On his visit to Albany last year Stuart found the rooms at the Eagle Hotel to be rather meagrely funished, so he decides on a change, putting up at the boarding house run by Leverett Cruttenden, further uphill on Capitol Sqaure, where Lafayette had stayed five years earlier. Good enough for a marquis it proved equally satisfying to Stuart, who mentioned, "comfortable accommodation . . . and as good a tea and supper as we had seen anywhere." Best of all, "I was asked . . . for the first time in the United States, whether we preferred to sleep on a mattrass or feather bed."

Cruttenden stops by to chat with Stuart, who describes his host as, "a frank, John Bull-looking personage, very fond of Scotch songs and of Burns's poetry." Like the good Scotsmen they are, they discuss local prices, "A goose sometimes to be had for a shilling Sterling, and a turkey for two shillings."

The next morning Stuart - probably with future publication of his travels in mind - has a quest to take up again, his current holy grail, this year's annual report on Auburn Prison.

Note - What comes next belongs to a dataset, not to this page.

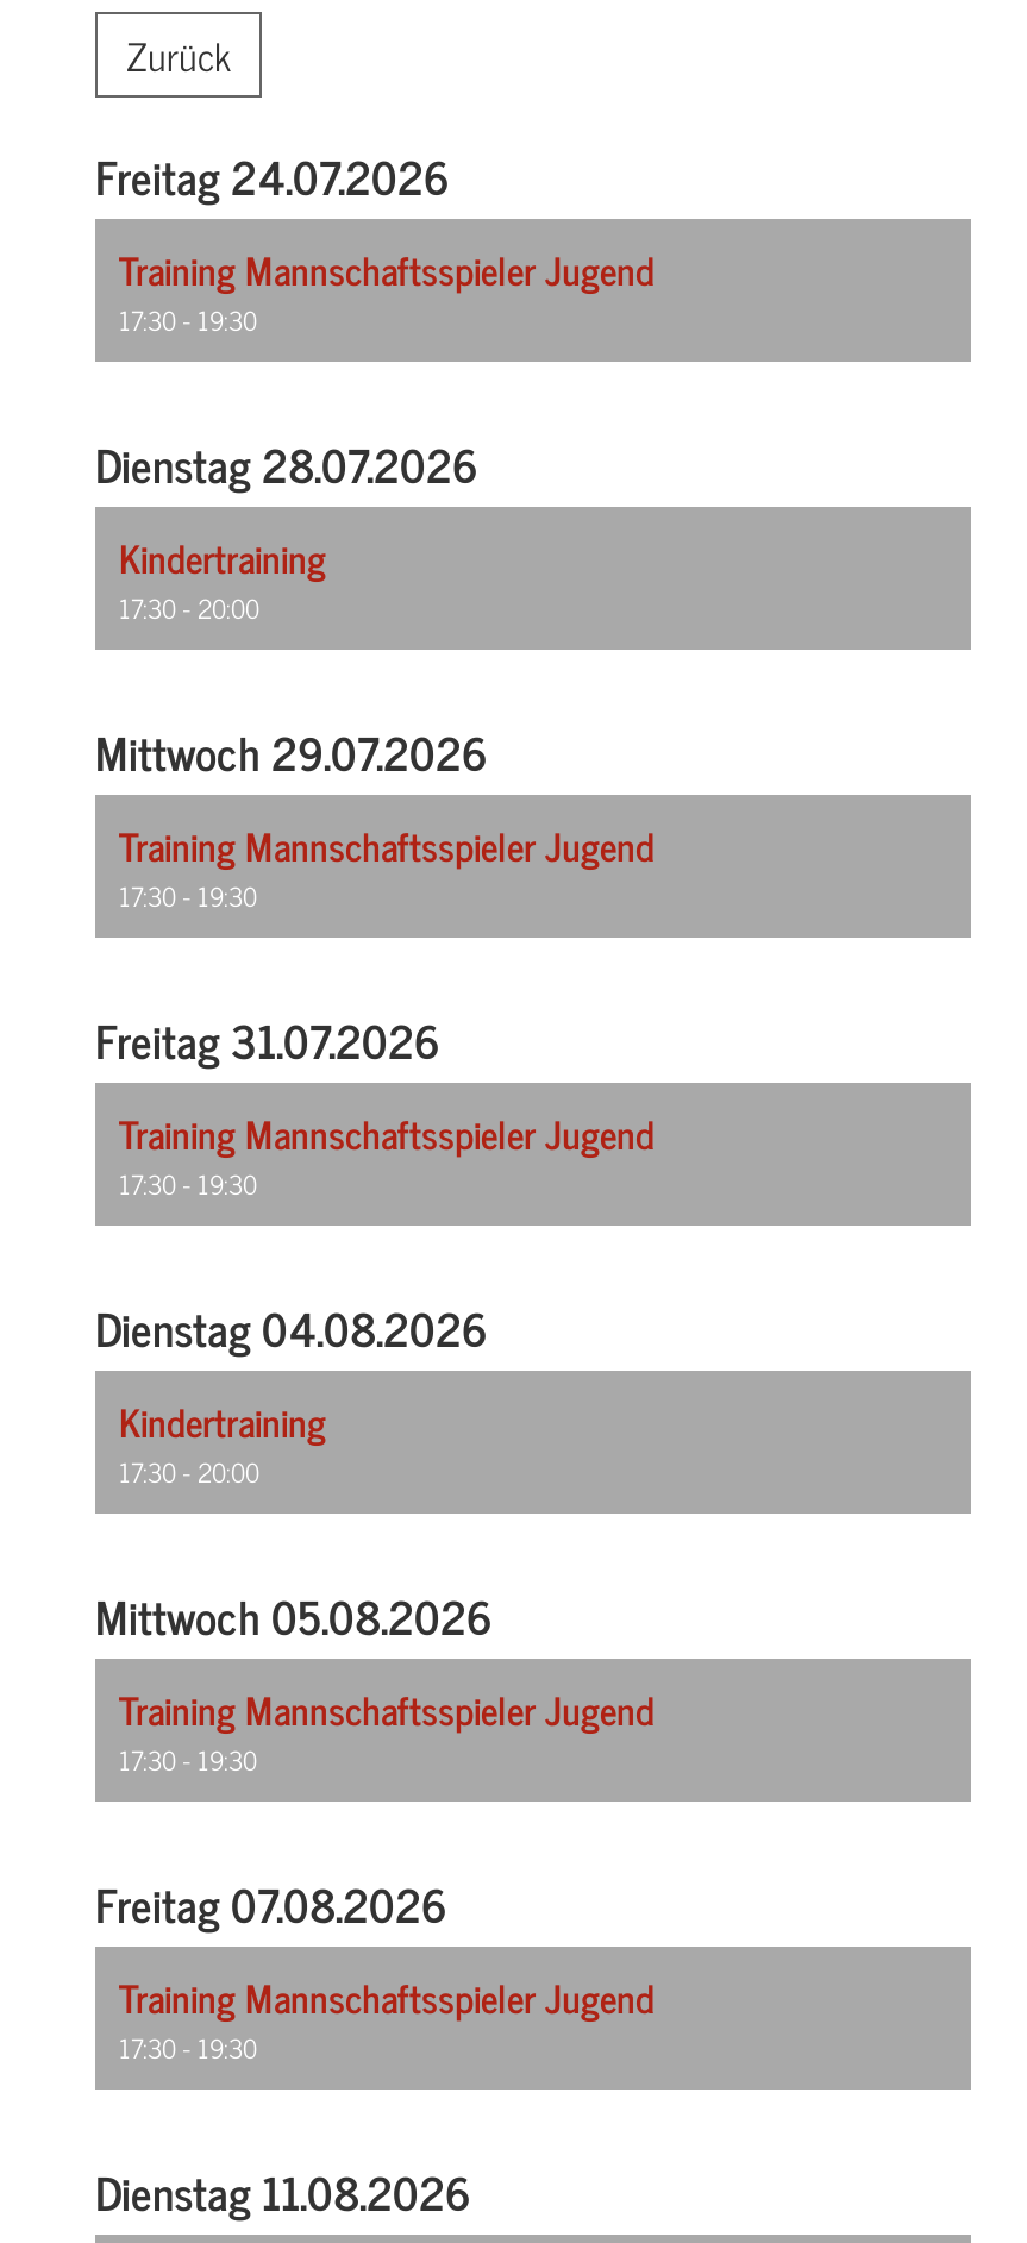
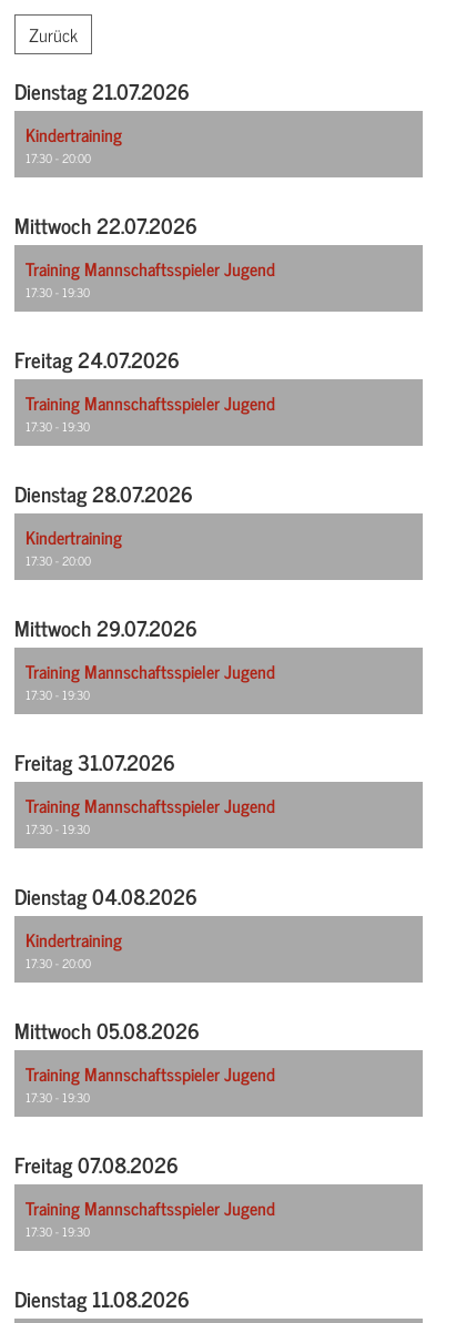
none -> [14,73,275,302] Dienstag 21.07.2026 | Kindertraining | 17:30 - 20:00 | Mittwoch 22.07.2026 | Training Mannschaftsspieler Jugend | 17:30 - 19:30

Following the Ossining bookseller's suggestion he pays call on the office of the state's secretary of state. The great man (whom Staurt neglects to identify by name) is apparently not there, but a clerk fields Stuart's request. Albany's reputation for complicating the simplest of matters is not unearned; Stuart is told that all the copies have been given away. We'll follow up on his mission next time.

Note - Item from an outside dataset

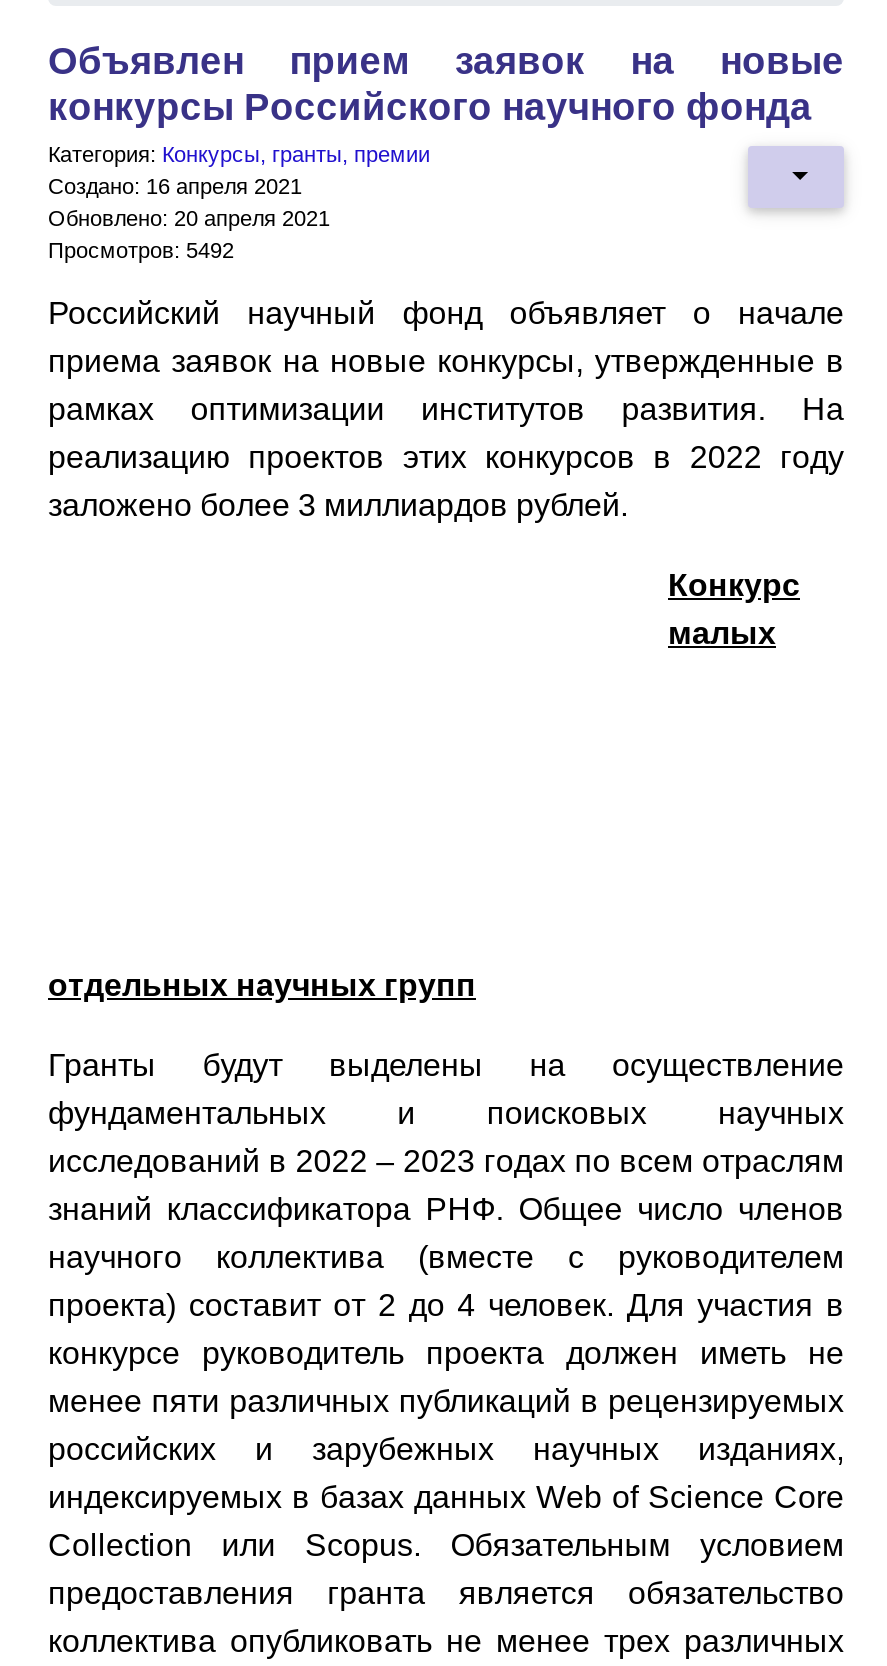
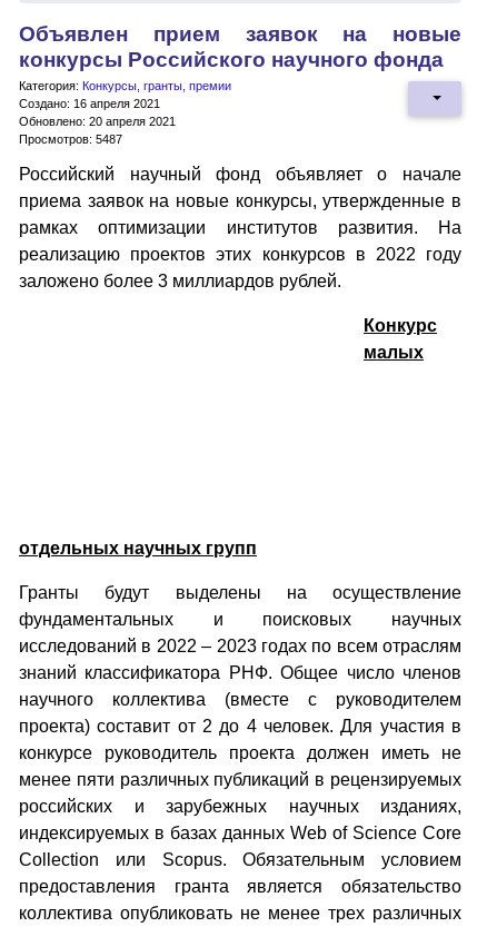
[48,237,234,261] Просмотров: 5492 -> [19,132,122,145] Просмотров: 5487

© 2012  David Minor / Eagles Byte

Wednesday, May 23, 2012

BARRISTERS AND BOOKS


Continued from April 23, 2012
[1829]

After being legally deprived of some sleep (chatty lawyers nearby in the hotel) the Stuarts arose early the next morning and plowed ahead, breaking their fast at Lewis's Hotel in Kinderhook, lunching fourteen miles further on, at Richardson's Hotel across from Albany, then making Troy by evening, where they checked into Troy House, a hotel near the river on First Street, run by Platt Titus. Stage lines to Albany had been departing from in front of Troy House since the early days of the century, so the Stuarts were staying right in one of the main hubs of activity. He briefly describes Troy, "a considerable city, and the greatest erected upon the alluvial banks of the Hudson, — in fact, it is not above eight or ten feet above the level of high water-mark about six miles above Albany. The population has increased from 3000 or 4000 in 1810, to 11,000 or 12,000 at the present time." He also mentions Mount Ida, rising to the east above the city to a height of about 400 feet.

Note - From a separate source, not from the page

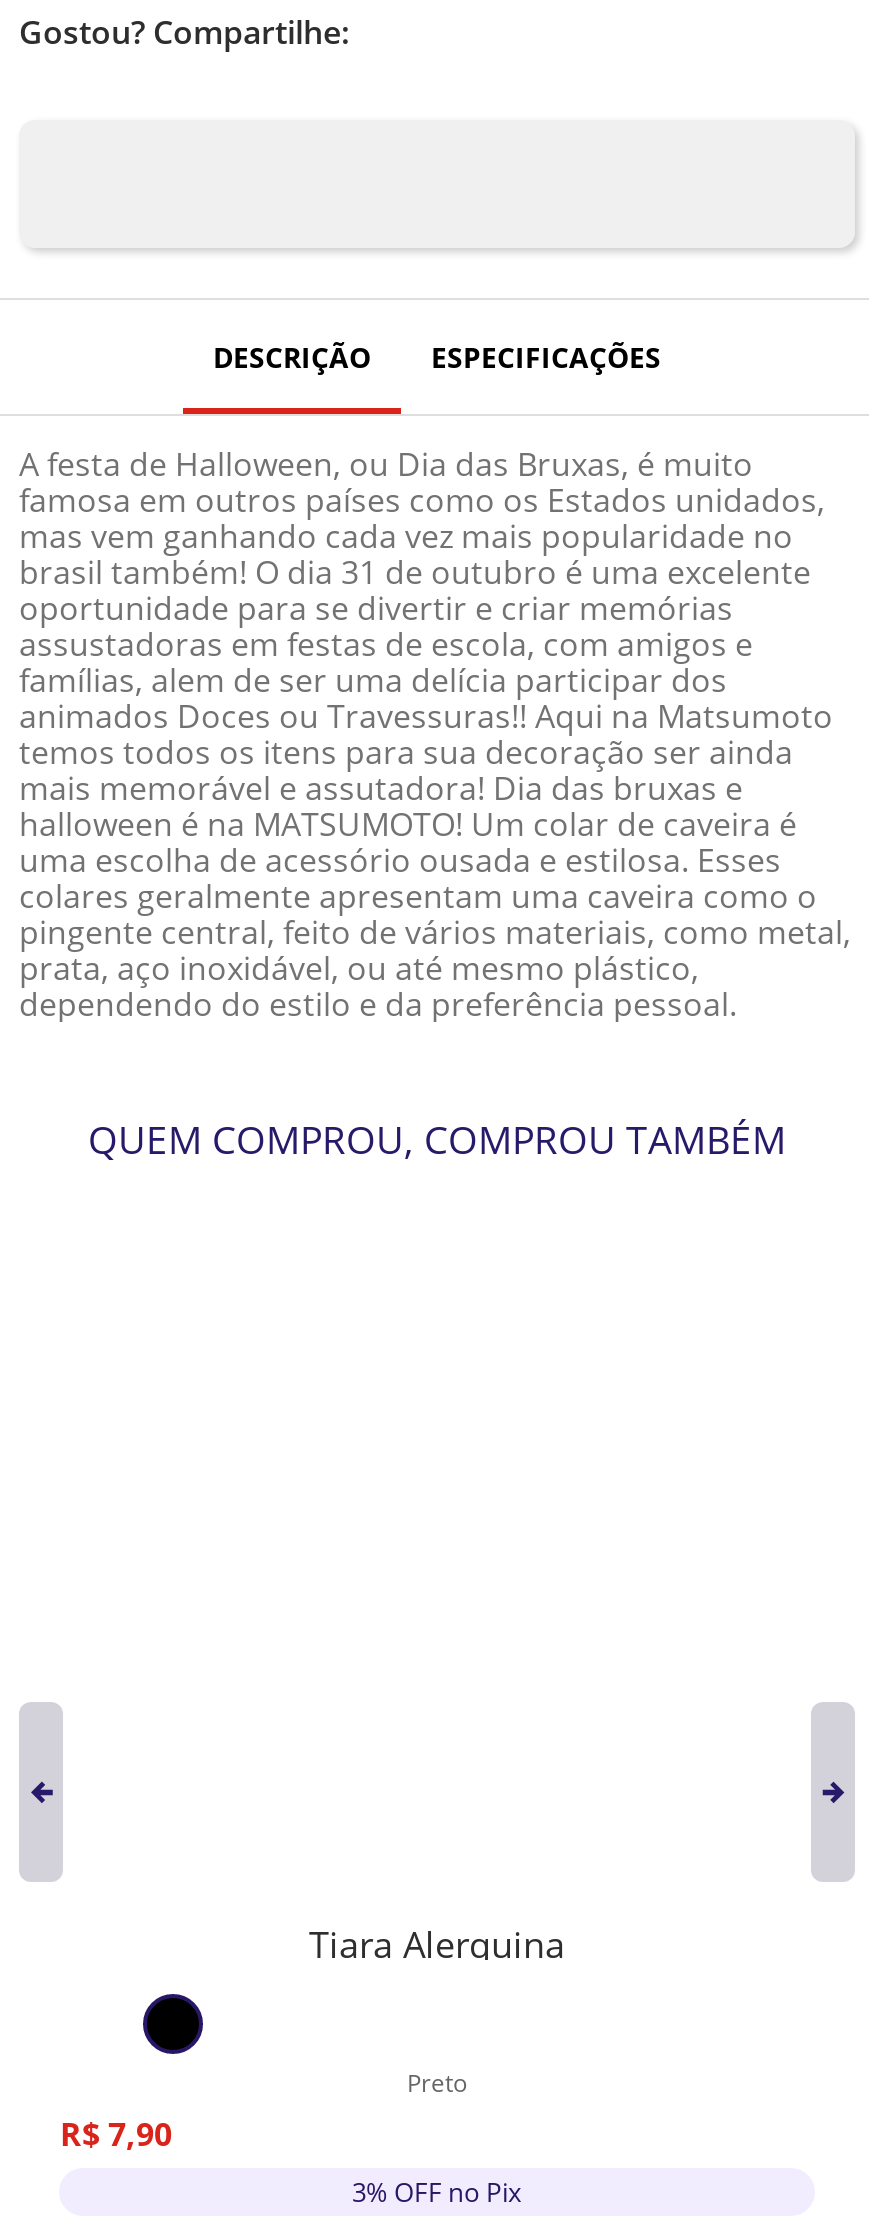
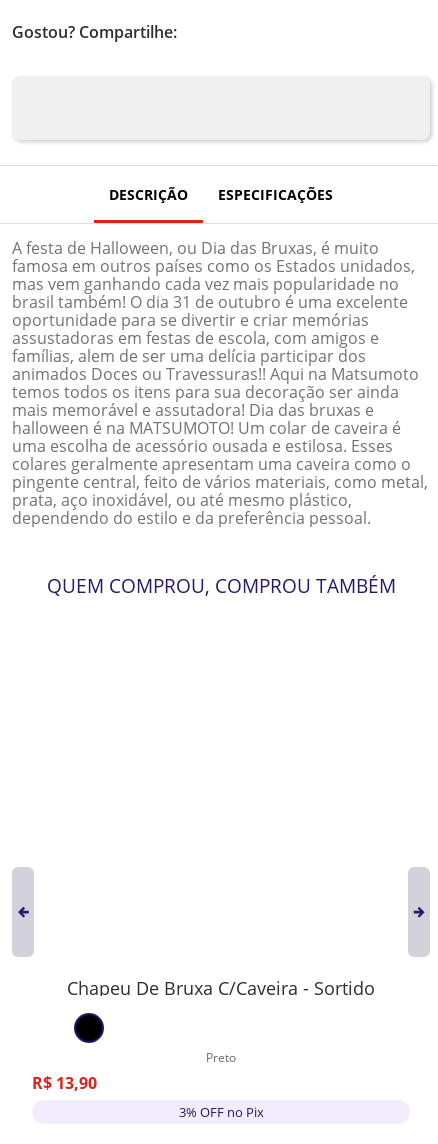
[309,1921,565,1969] Tiara Alerquina -> [67,976,375,1000] Chapeu De Bruxa C/Caveira - Sortido
[60,2113,172,2157] R$ 7,90 -> [32,1072,98,1094] R$ 13,90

Stuart considers the Titus establishment well-run and adds, "for the first time, since we left New York, we found bells in the house — which are a positive annoyance to those for some time unaccustomed to their noise." Meaning himself, we presume. "There are also male waiters here." And he hadn't escaped voluble night-owl lawyers either, circuit court having followed him here to Troy. In spite of bells and briefs pushers he seemed to manage to sleep well enough this time. At seven the following morning the Stuarts had breakfast in the dining room, surrounded by, "those engaged in the business, judges, clerks, lawyers. . . .  I had no conversation with any of the lawyers at breakfast; but in the course of the forenoon I looked into the court. Three judges were upon the bench; and a proof was taking in presence of a jury respecting a mill-dam. As soon as I was observed in the interior of the court, though merely as a stranger, one of the clerks, or other officers of the court, beckoned to me, and then rose and insisted I should have a seat close to the table. He explained to me the particulars of the case, which were not sufficiently interesting to detain me long." Us either. He does insert a little treatise on court procedures, the main difference between here and Scotland being the use of civilians in New York rather than other lawyers, as assistant-advisers to the judges. In both countries the juries still make the final determination. He mentions that the court building is old and quite run down but that construction is under way on a new one. Building had begun last year but completion was still some months off.

Stuart and his wife wander off to do a bit of exploring. No more able to stay out of a bookstore than I am, he heads across the street from the hotel and down a few doors to pay a visit to Parker and Bliss's establishment, enters and stops to chat with William Parker. The co-proprietor is an agent of New York City's G. & C. Carvill company, publisher of the Library of Useful Knowledge. When Parker learns his visitor is British (How did he tell?) he asks about Henry Peter Brougham, English abolitionist and one of the reference works' chief authors. Stuart would not have known Brougham but is flattered for his countryman that Parker considers the Englishman's works the finest in the language, second only to the Bible (he IS a salesman, after all). The work has sold close to 10,000 copies in New York, Stuart's told. A number probably can be found here in Troy, what with Parker's zeal and the city's Willard Female Seminary, Rensselaer School (later RPI) and Lyceum of Natural History. We'll continue our Trojan education next time.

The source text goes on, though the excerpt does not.